In Craigmillar, the Venchie project supports the type of parents Dickie is talking about. 

Like most communities where people are living in poverty, there are issues with drug and alcohol addiction, as well as a range of health inequalities, and the Venchie steps in to help the children who are living in “chaos”.

The 23 children who attend the breakfast club have all been referred to the service by their school or other agency because without the staff at Venchie taking them to school every day, they simply wouldn’t attend.

“There can be lots of different reasons they are not getting to school,” Heron explains. “Their parents might have mental health problems, drug and alcohol dependencies, chaos in the house, bereavements, parents with relationship breakdowns. It’s crisis situations.

“There’s a huge issue with children who are always late for school. They do numeracy and literacy in the mornings so if they go in late, they miss the vitals.”
Heron, who was born and brought up in Craigmillar, and has worked in the community for 44 years, says the attempt to regenerate Craigmillar in recent years has done little to help those struggling families already living there." 

“There’s very little changed. The area has creeped a wee bit out of the deprivation bracket and that’s the mistake,” she says. “There are houses that are mid-market rent and houses that are privately owned in the area. That changes the affluency of the area but most of the ownership houses are then rented by the people that have always lived here, so the people and their needs haven’t really changed. If anything, it’s got worse because through regeneration we have lost everything. This area used to have eight primary schools and a high school. It used to have lots of organisations for the benefit of the community to make it a thriving place, groups that were set up to help people.”

And now even the Venchie itself faces an uncertain future after Edinburgh City Council halted its funding, focusing on universal school breakfast clubs instead.

“So, even just to stand still, the Scottish Child Payment would need to be double the value just to keep us where we are.

Heron says if the Venchie’s breakfast club wasn’t able to continue, it would have a devastating impact on the children who currently attend, and says cuts to similar schemes in other deprived communities have confirmed her fears.

“What they are trying to say to me is that the children here will automatically slot into the universal breakfast club – but the children have to get to it themselves. The school breakfast club is not like-for-like. There’s five staff for 80 children, there’s no one-to-one, no personalisation. We are very well-placed to see what’s going on in the family because we are at the door every morning. We are in a very privileged position because they don’t see us as social work.

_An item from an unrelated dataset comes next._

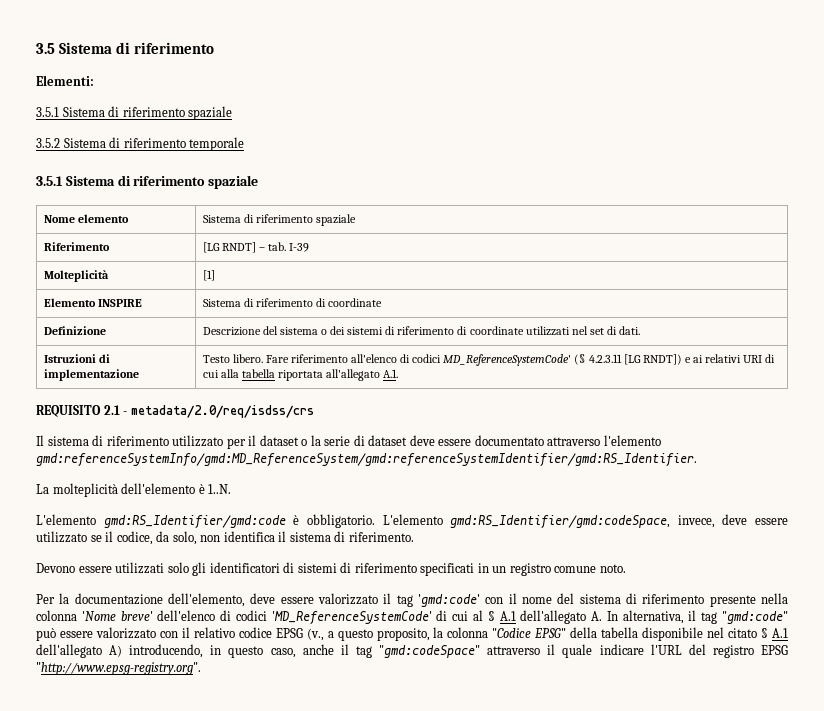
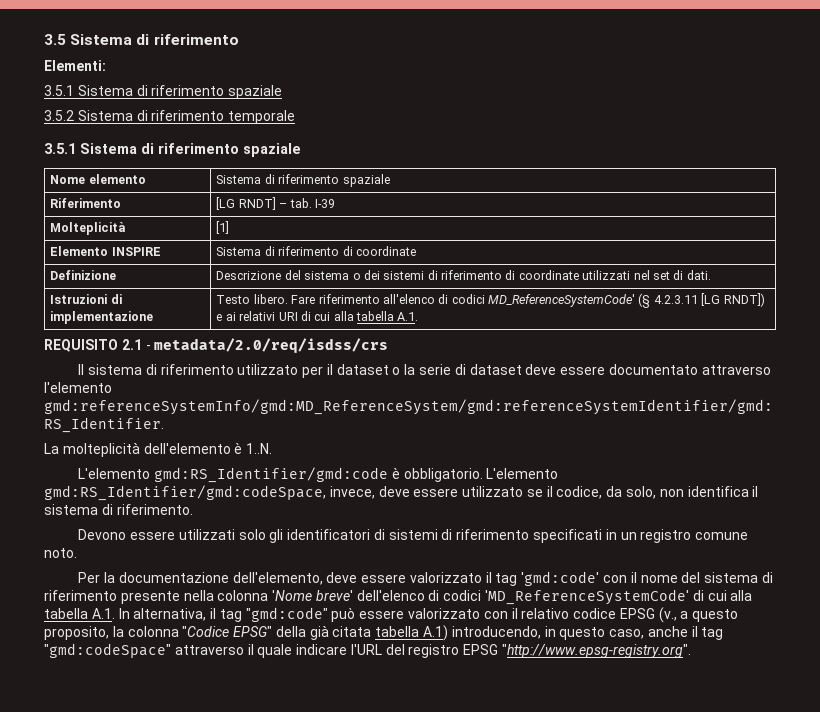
- Istruzioni di implementazione | Testo libero. Fare riferimento all'elenco di codici MD_ReferenceSystemCode' (§ 4.2.3.11 [LG RNDT]) e ai relativi URI di cui alla tabella riportata all'allegato A.1.
+ Istruzioni di implementazione | Testo libero. Fare riferimento all'elenco di codici MD_ReferenceSystemCode' (§ 4.2.3.11 [LG RNDT]) e ai relativi URI di cui alla tabella A.1.
- Per la documentazione dell'elemento, deve essere valorizzato il tag 'gmd:code' con il nome del sistema di riferimento presente nella colonna 'Nome breve' dell'elenco di codici 'MD_ReferenceSystemCode' di cui al § A.1 dell'allegato A. In alternativa, il tag "gmd:code" può essere valorizzato con il relativo codice EPSG (v., a questo proposito, la colonna "Codice EPSG" della tabella disponibile nel citato § A.1 dell'allegato A) introducendo, in questo caso, anche il tag "gmd:codeSpace" attraverso il quale indicare l'URL del registro EPSG "http://www.epsg-registry.org".
+ Per la documentazione dell'elemento, deve essere valorizzato il tag 'gmd:code' con il nome del sistema di riferimento presente nella colonna 'Nome breve' dell'elenco di codici 'MD_ReferenceSystemCode' di cui alla tabella A.1. In alternativa, il tag "gmd:code" può essere valorizzato con il relativo codice EPSG (v., a questo proposito, la colonna "Codice EPSG" della già citata tabella A.1) introducendo, in questo caso, anche il tag "gmd:codeSpace" attraverso il quale indicare l'URL del registro EPSG "http://www.epsg-registry.org".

They trust us and they confide in us.”

 

Edinburgh City Council said that it gave the Venchie project funding for an additional two years after its grant application was unsuccessful to allow it time to secure other sources of funding. 

“Breakfast clubs are delivered in our primary schools as a universal offer as we believe they should be available for all children,” a council spokesman said. “This removes stigma, and in conjunction with other strategies in school, is providing high quality support for all children who require it.

“No child is left unsupported as the schools understand the children’s needs and are aware of the support they require to ensure all families’ needs are met.”

In the meantime, as the funding crisis rumbles on, and in the dawn of a new Conservative government, the Venchie's mini-bus will continue to head out at 7am every weekday morning, picking up Craigmillar’s most  vulnerable children so they can be fed and delivered safely to school.

A normal part of everyday life for most families; an essential need for others.